TO DO: Please filter the entries and return only the lines that include "developersrede".

(RECORDED INFORMATION begins)

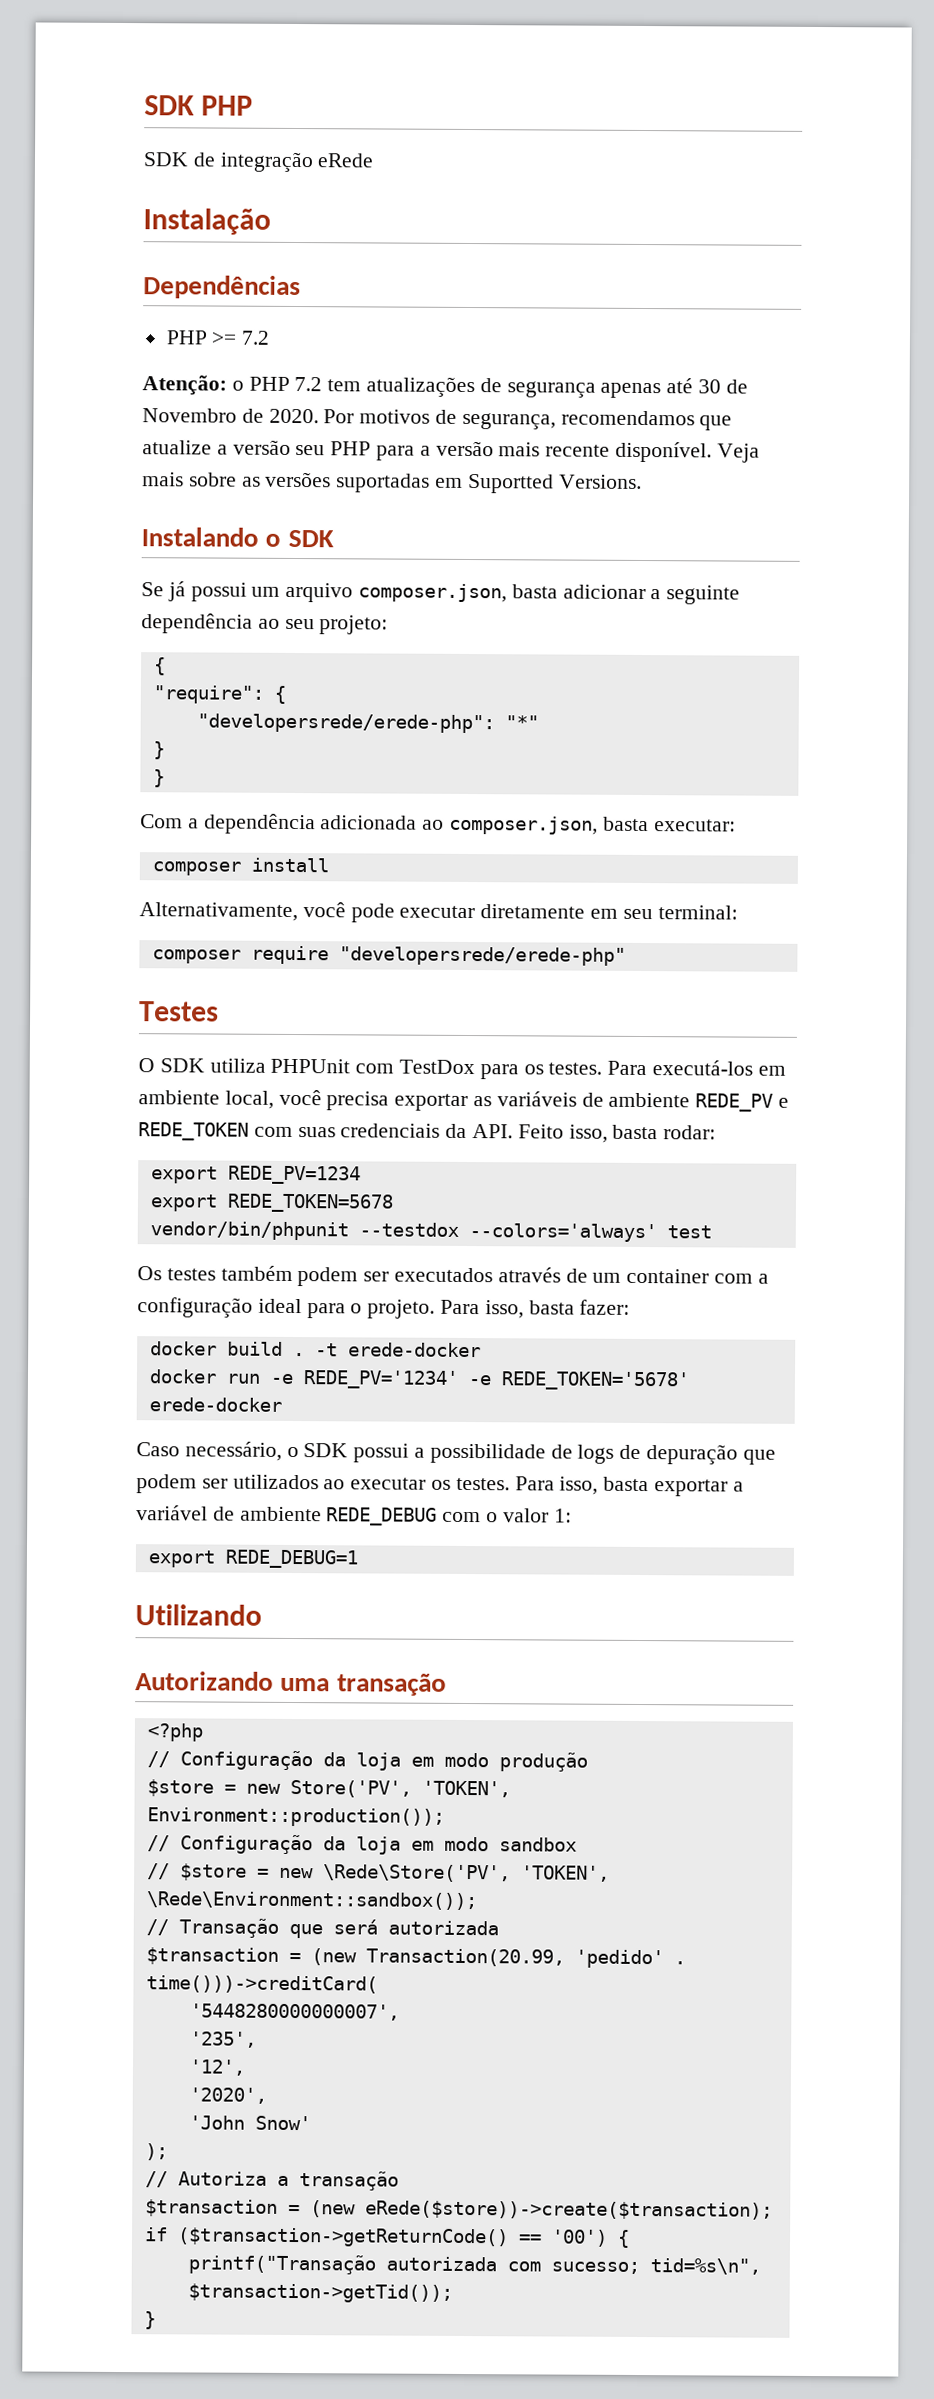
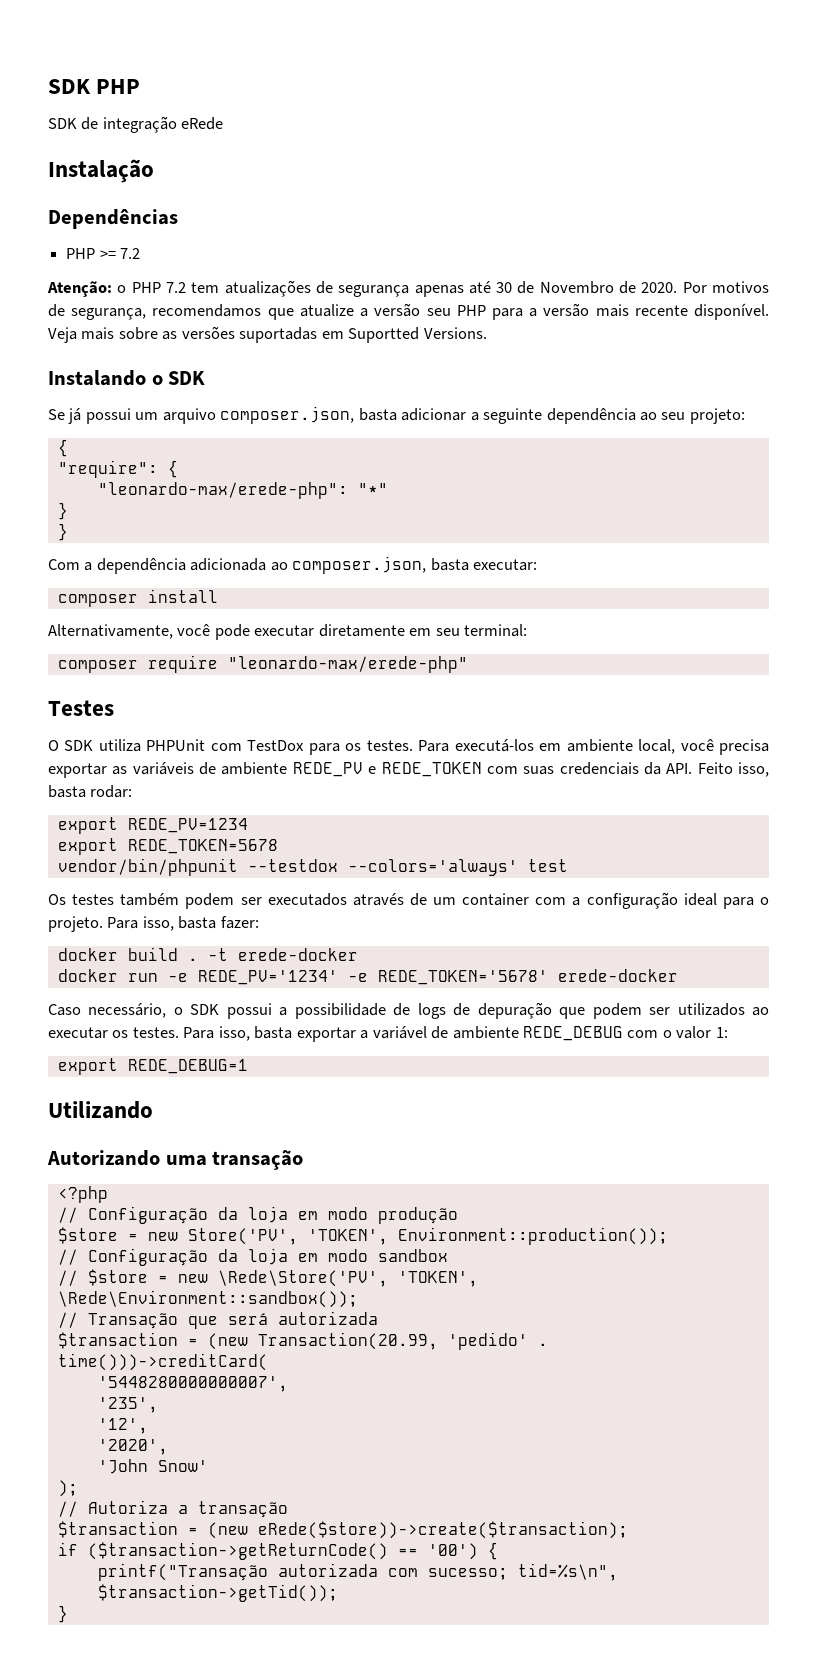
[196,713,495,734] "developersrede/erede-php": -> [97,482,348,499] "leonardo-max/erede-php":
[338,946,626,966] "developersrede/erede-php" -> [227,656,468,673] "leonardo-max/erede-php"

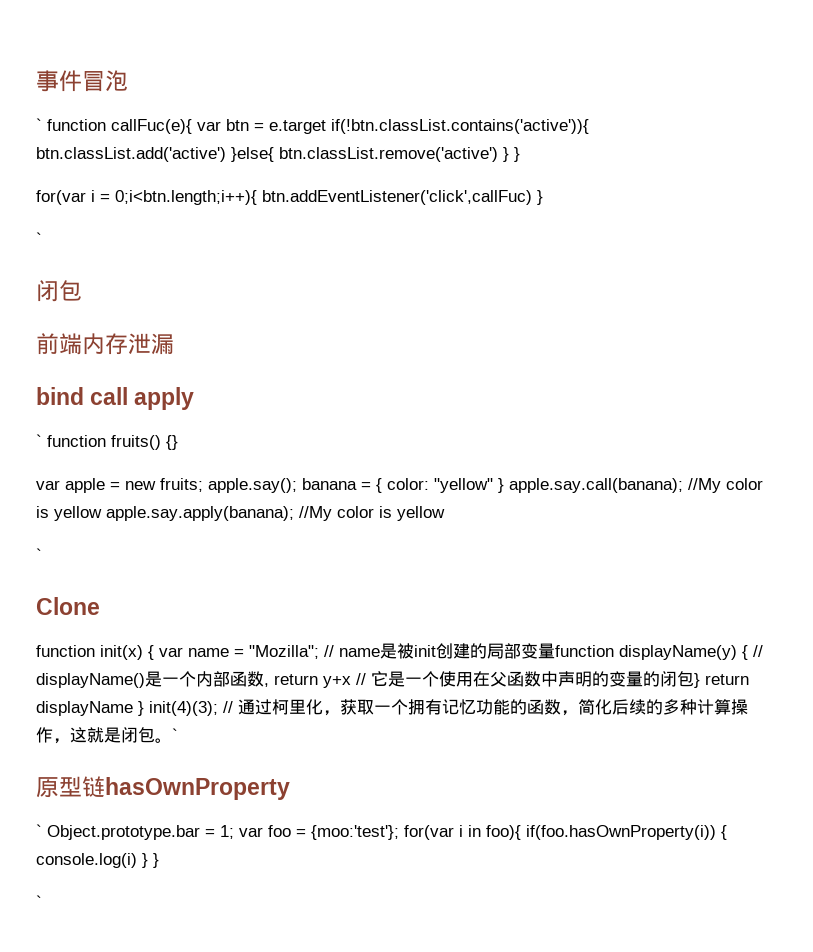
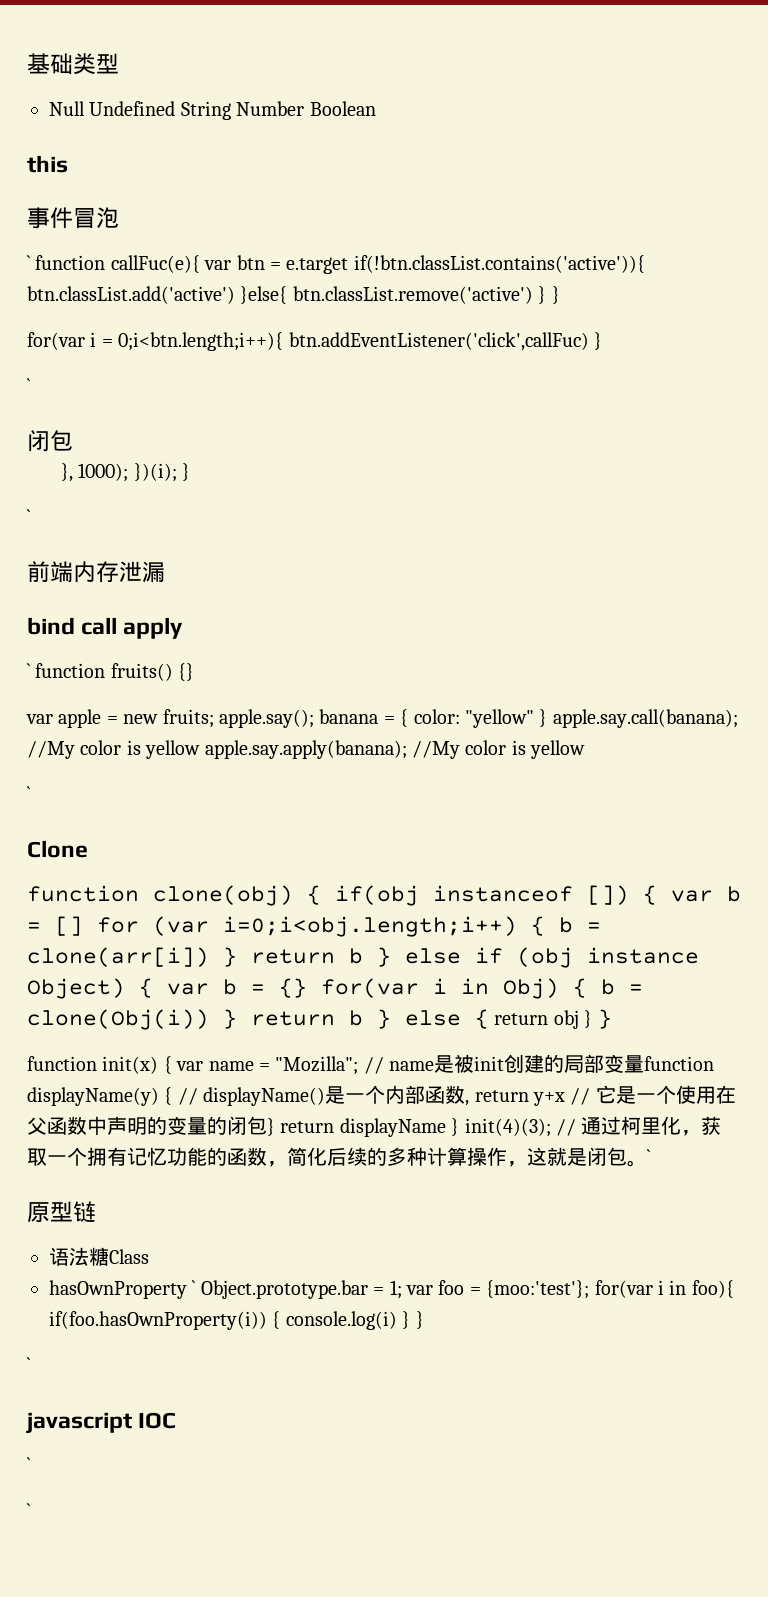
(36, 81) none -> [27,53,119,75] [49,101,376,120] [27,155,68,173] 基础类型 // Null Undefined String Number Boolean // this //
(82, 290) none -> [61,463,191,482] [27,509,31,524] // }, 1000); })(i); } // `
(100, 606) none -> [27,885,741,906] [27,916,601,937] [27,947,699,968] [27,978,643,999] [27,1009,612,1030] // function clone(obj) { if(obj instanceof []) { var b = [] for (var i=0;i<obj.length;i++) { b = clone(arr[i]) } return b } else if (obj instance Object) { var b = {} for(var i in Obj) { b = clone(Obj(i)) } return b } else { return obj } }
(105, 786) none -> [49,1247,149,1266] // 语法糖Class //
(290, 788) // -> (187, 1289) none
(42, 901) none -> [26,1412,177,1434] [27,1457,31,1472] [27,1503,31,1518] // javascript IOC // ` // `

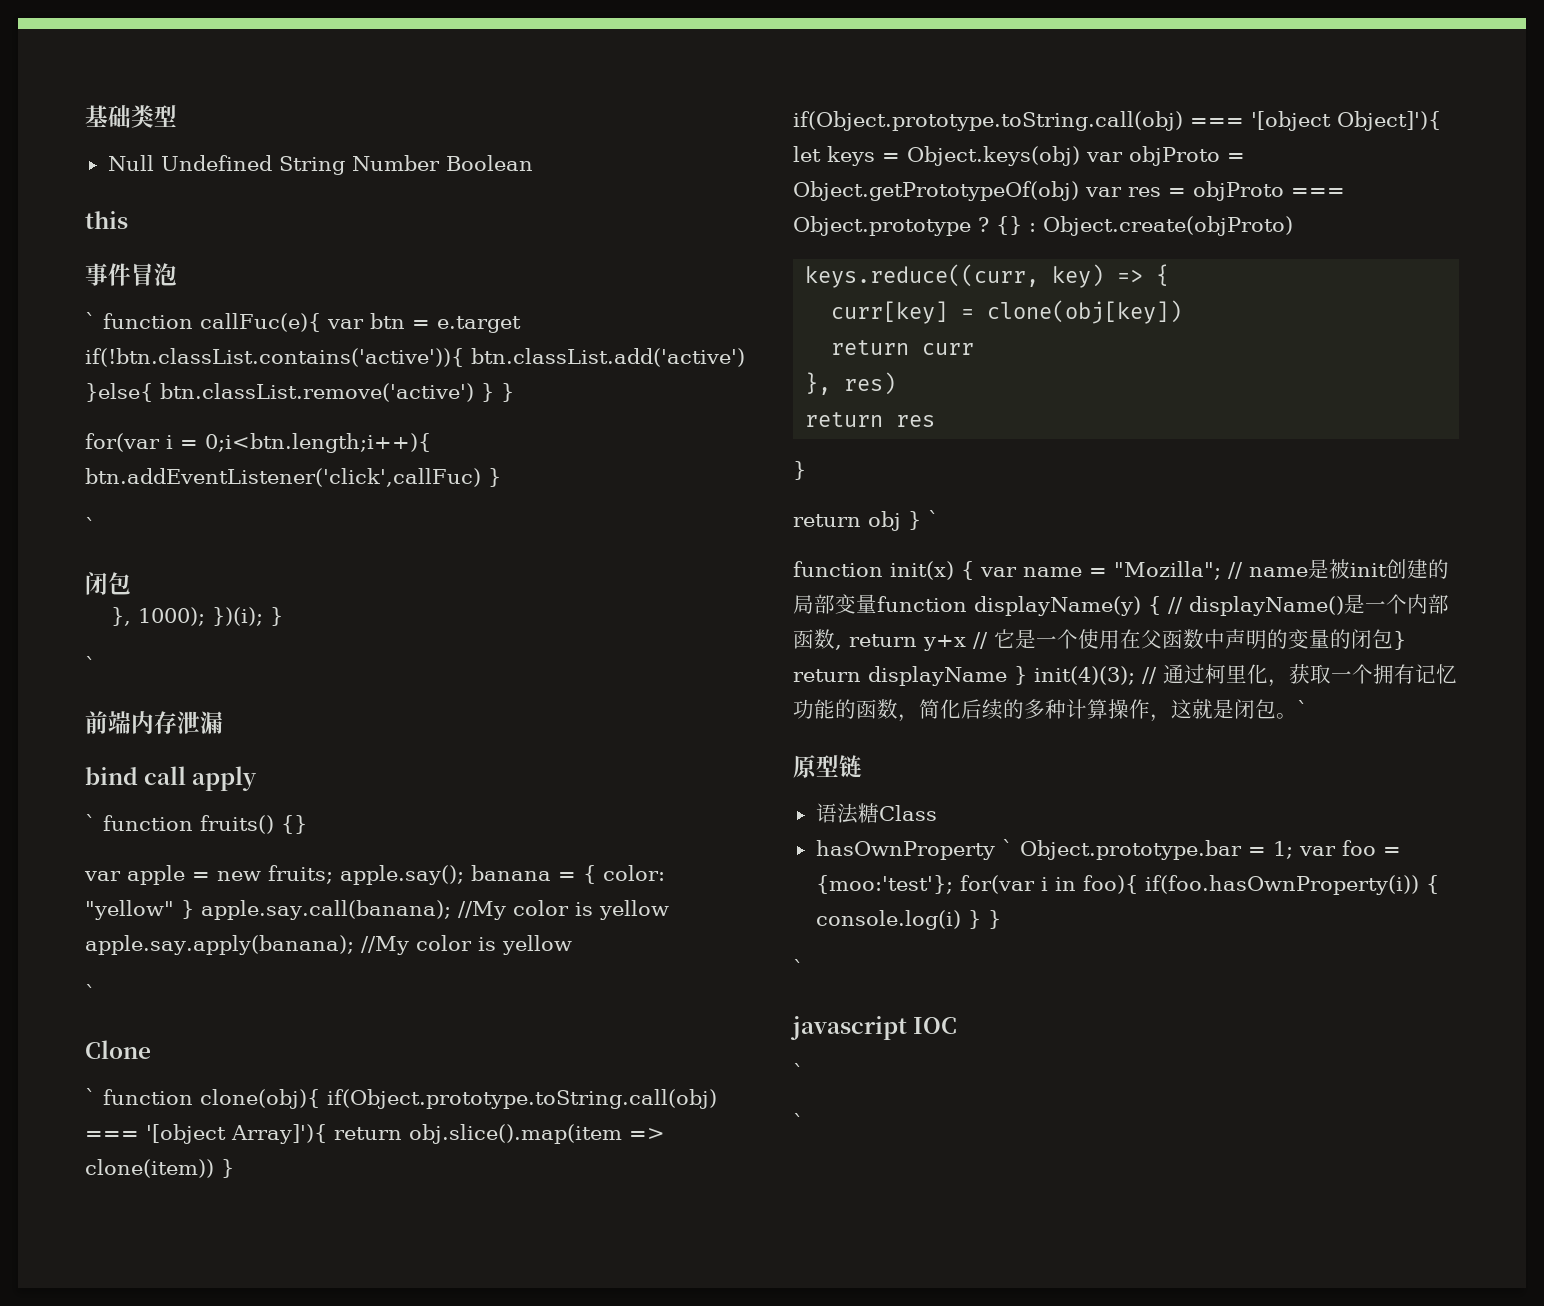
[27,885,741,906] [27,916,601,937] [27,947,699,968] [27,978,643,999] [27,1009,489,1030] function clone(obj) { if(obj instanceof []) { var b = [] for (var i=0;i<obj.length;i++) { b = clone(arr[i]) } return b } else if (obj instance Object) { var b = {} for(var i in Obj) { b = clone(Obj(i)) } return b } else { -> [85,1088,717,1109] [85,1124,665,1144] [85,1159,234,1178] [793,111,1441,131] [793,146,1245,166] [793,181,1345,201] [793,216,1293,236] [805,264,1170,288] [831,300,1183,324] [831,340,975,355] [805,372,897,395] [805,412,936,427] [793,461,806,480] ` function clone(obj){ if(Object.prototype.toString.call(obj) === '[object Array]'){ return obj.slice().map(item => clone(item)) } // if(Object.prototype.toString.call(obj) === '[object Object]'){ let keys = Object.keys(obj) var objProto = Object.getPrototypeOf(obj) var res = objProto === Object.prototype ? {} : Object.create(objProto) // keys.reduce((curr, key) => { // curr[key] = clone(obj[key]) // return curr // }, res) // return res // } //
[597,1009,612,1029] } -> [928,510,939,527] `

(RECORDED INFORMATION ends)

RESULT OF THE EXERCISE:
[196,713,495,734] "developersrede/erede-php": -> [97,482,348,499] "leonardo-max/erede-php":
[338,946,626,966] "developersrede/erede-php" -> [227,656,468,673] "leonardo-max/erede-php"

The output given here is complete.